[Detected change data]

=====

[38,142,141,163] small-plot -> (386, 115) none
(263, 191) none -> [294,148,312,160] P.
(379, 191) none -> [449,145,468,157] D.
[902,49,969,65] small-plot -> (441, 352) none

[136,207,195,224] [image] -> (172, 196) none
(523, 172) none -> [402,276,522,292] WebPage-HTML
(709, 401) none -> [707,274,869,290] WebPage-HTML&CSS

=====

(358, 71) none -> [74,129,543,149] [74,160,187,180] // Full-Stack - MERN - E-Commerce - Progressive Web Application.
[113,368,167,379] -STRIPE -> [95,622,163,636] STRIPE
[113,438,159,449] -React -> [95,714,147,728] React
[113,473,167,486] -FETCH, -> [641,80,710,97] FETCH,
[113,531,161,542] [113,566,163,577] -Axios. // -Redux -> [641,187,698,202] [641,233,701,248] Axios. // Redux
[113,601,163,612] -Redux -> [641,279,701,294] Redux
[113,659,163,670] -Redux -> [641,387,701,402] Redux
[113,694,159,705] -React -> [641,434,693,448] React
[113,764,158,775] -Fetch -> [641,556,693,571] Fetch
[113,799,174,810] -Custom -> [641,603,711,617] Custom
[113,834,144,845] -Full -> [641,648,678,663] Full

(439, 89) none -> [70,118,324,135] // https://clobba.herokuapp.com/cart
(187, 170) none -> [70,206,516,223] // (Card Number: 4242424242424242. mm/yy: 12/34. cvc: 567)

=====

▸ TASK STATEMENT
Examine the records and pull out every line where the string "small" occurs.

▸ ANSWER TO THE EXERCISE
[38,142,141,163] small-plot -> (386, 115) none
[902,49,969,65] small-plot -> (441, 352) none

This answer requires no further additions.